On a verdant slope that faces due west, thirty feet above the silent dark waters of the long lagoon on Dunlops Run are three huge mounds of earth that enclose the revered remains of a trio of renowned equine idols.
Although it is mid- summer in Australia, with every day brilliant and burning, the grass on the slope always remains green and lush, it is ever so, throughout drought summer or winter frost. Perhaps it is the proximity of the never dry long lagoon or some other-force majuere nature that keeps it green. For that special reason, the Dunlops chose it as the burial ground for the horses they revered so that those idols might also remain evergreen. At the head of each idol’s grave, a round, stark white headstone is deeply embedded in the earth. It is there to inform whoever may pass of the names of these famous horses, their sires, and their dams. Each headstone is made complete with the engraved record of the feats and accomplishment of the idolized horse that lies buried beneath the green mound.
Across the narrow rift of the lagoon and on another grassy slope, there are many headstones. The wooden, stone or marble crosses are the markers of memory for the human legends that at one time were privileged to call Dunlops Run their earthly home. It is the communal cemetery for the Dunlop family members, their relatives, and former station staff. Their last earthly resting place faces east towards the gates of each new day, and guardian over their sleeping dust stands a mute but powerful sentinel; the cross on the staple of a small wooden church.

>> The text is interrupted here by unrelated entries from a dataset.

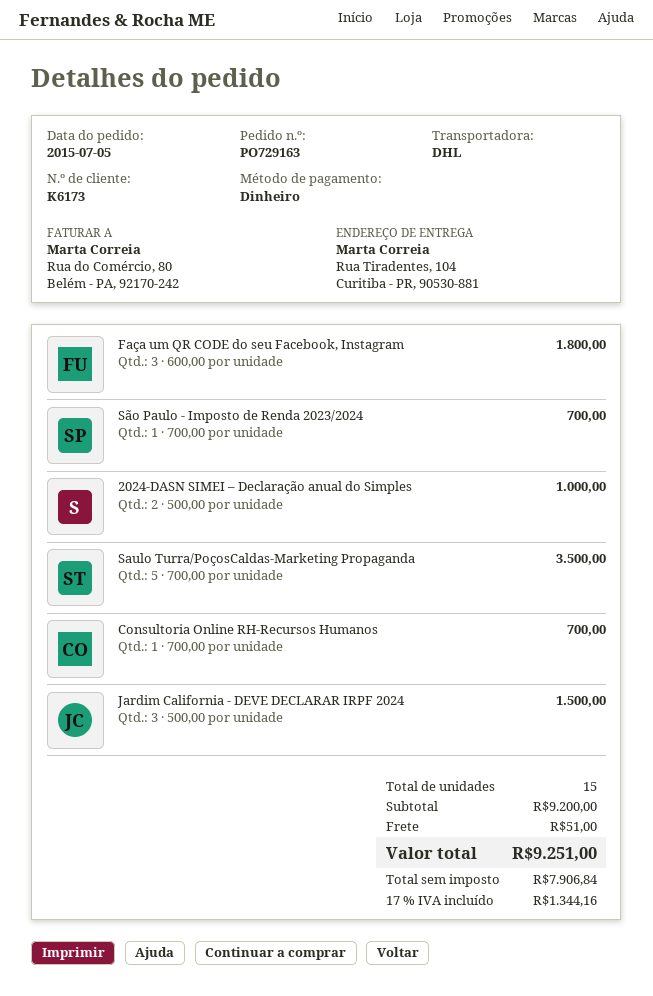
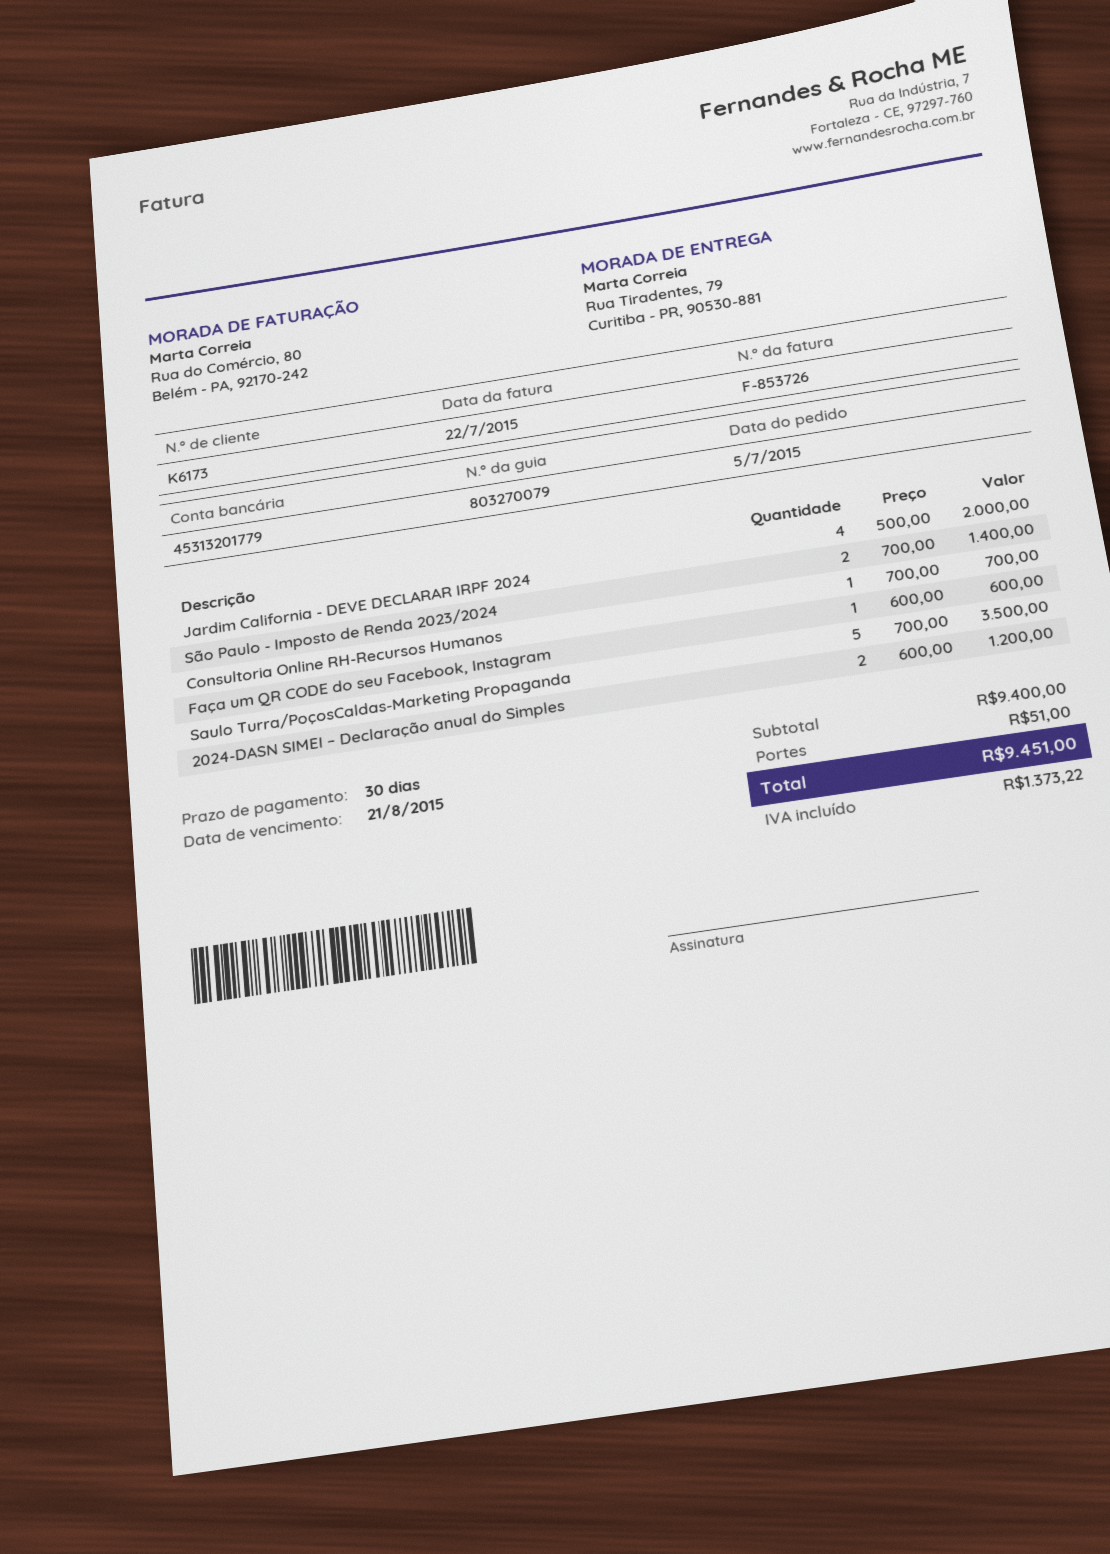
ship to: Rua Tiradentes, 104, Curitiba - PR, 90530-881 -> Rua Tiradentes, 79, Curitiba - PR, 90530-881
Faça um QR CODE do seu Facebook, Instagram: 3 x 600.00 = 1800.00 -> 1 x 600.00 = 600.00
São Paulo - Imposto de Renda 2023/2024: 1 x 700.00 = 700.00 -> 2 x 700.00 = 1400.00
2024-DASN SIMEI – Declaração anual do Simples: 2 x 500.00 = 1000.00 -> 2 x 600.00 = 1200.00
Jardim California - DEVE DECLARAR IRPF 2024: 3 x 500.00 = 1500.00 -> 4 x 500.00 = 2000.00
subtotal: 9200.00 -> 9400.00
tax: 1344.16 -> 1373.22
total: 9251.00 -> 9451.00

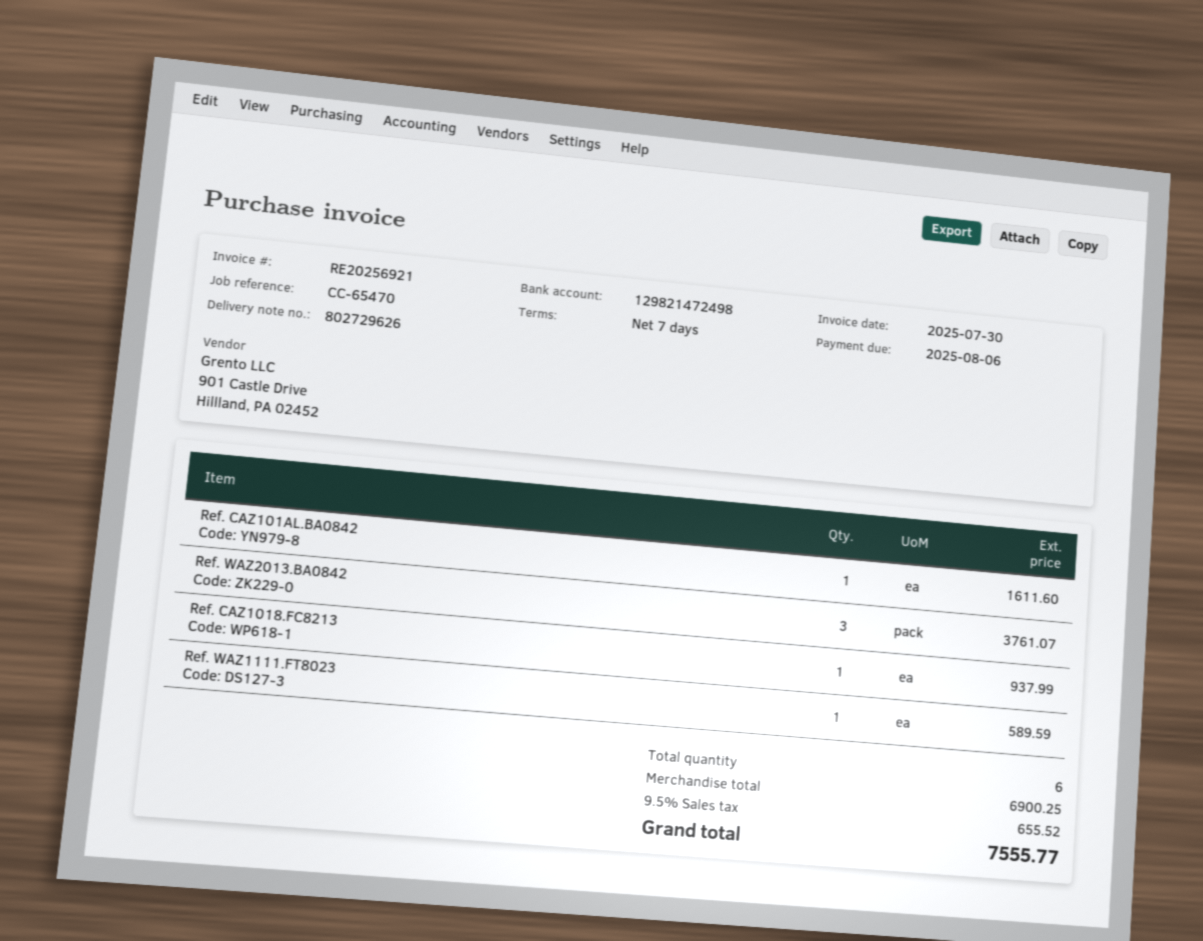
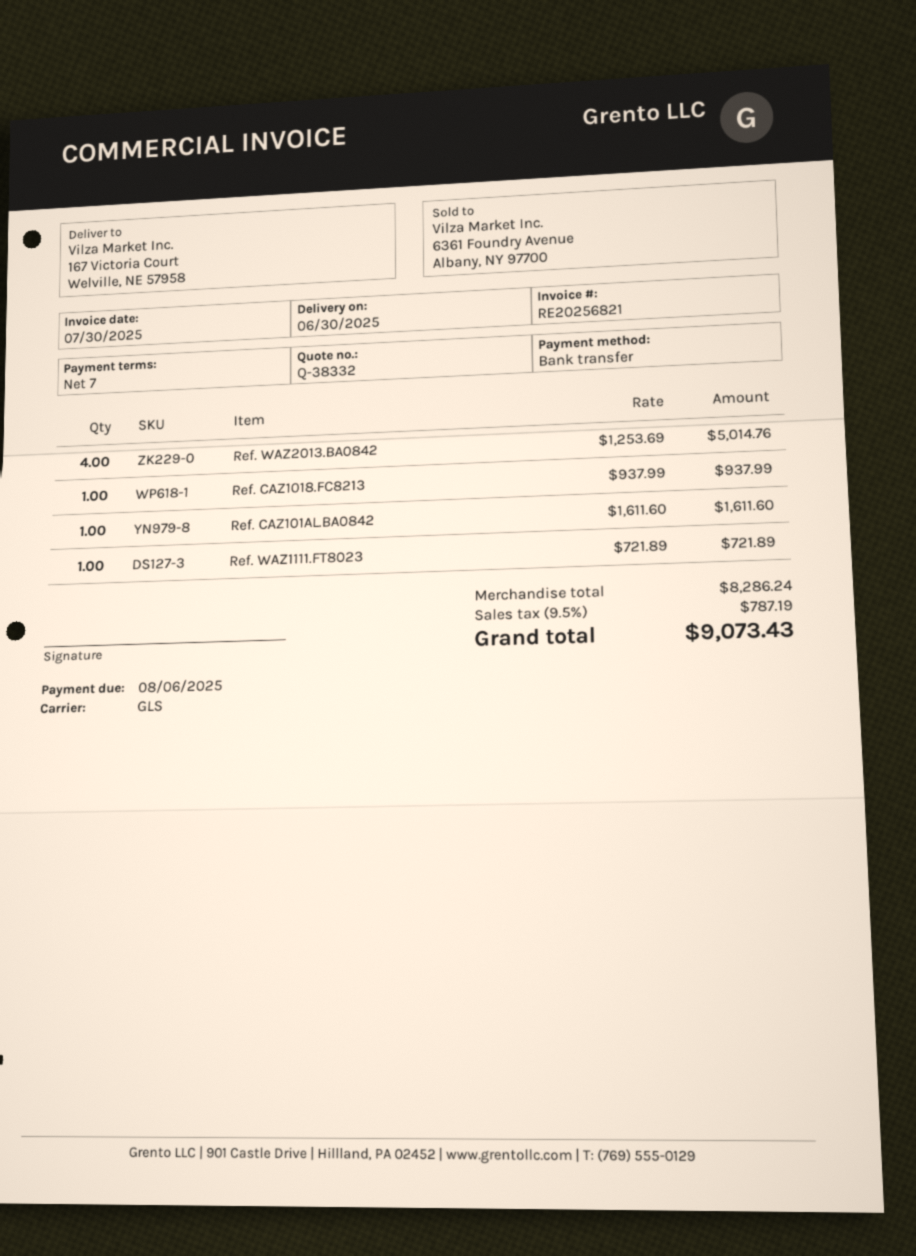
invoice number: RE20256921 -> RE20256821
Ref. WAZ2013.BA0842: 3 for 3761.07 -> 4 for 5014.76
Ref. WAZ1111.FT8023: 1 for 589.59 -> 1 for 721.89
subtotal: 6900.25 -> 8286.24
tax: 9.5% = 655.52 -> 9.5% = 787.19
total: 7555.77 -> 9073.43

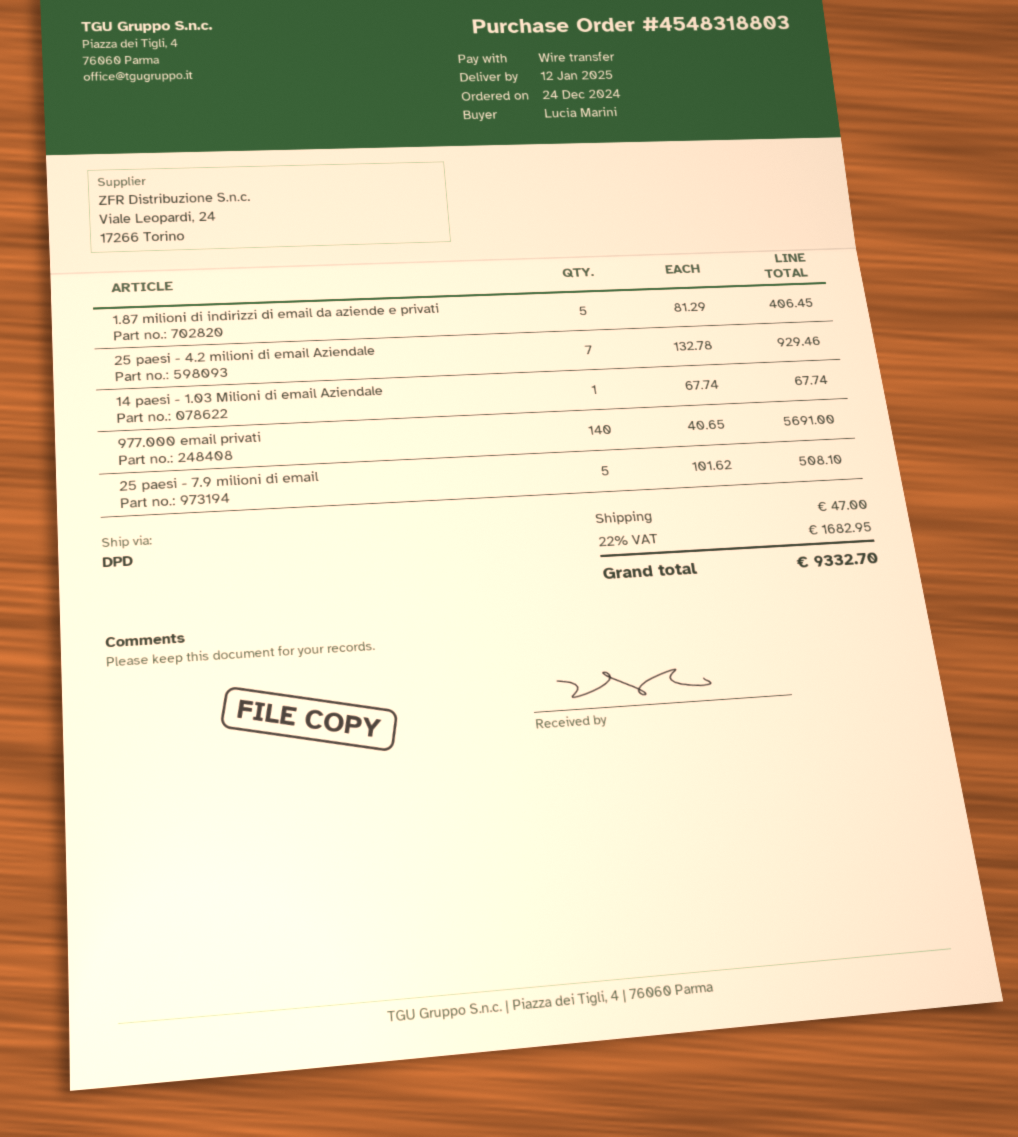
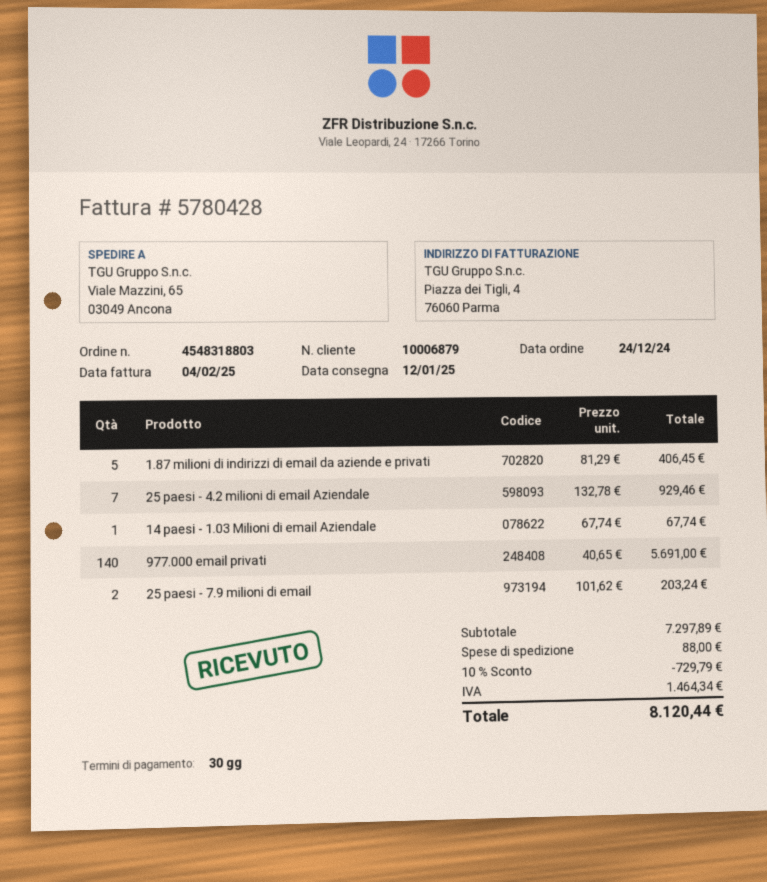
25 paesi - 7.9 milioni di email: 5 x 101.62 = 508.10 -> 2 x 101.62 = 203.24
discount: none -> 10% = 729.79
shipping: 47.00 -> 88.00
tax: 1682.95 -> 1464.34
total: 9332.70 -> 8120.44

Charles Dunlop built that church when he first came to the run in 1888. The cross that rose skywards from the portal of the church always caught the first flash of crimson sunrise that shone down upon the Run
Throughout his lifetime, Charles Dunlop viewed this phenomenon of the scarlet dawn on the cross as a daily blessing, an infinite benediction from God and nature as the sun rose upon this part of the world and Dunlops Run. He saw it as a ritual happening, a protective sign from God for his family, their fortunes, and the well being of all that depended on the Station. In return he responded to this blessing with grateful thanks to the Giver, a humble heart, and a deep sense of how small were his own accomplishment in the total sum of the universe.
Charles Dunlop was the respected and original “Boss” of Dunlops Run. He died in 1929, and lies buried in the northeast corner of the graveyard shadowed by the ghost-gum tree with the simple epitaph above him, “A Christian gentleman, generous to all, concerned for all, relying on truth, virtue, and God”.
Today it was noontime and more than forty years had passed since the original Boss had died, and he, Robert Denton had become his successor. There were people and wreaths of flowers by the hundreds the day they buried Charles Dunlop in December 1929. Now, again the graveyard was full of summer flowers and just his one single blood red rose that he deposited on the grave when the last of the mourners had departed.
‘How strange,’ he thought as he ran his aged and sun-spotted hands over his thick gray hair to flatten it down before donning his wide-brimmed hat. ‘How strange,’ he repeated in his mind, ‘the way the turning wheel of destiny lead me to this place and to this life.’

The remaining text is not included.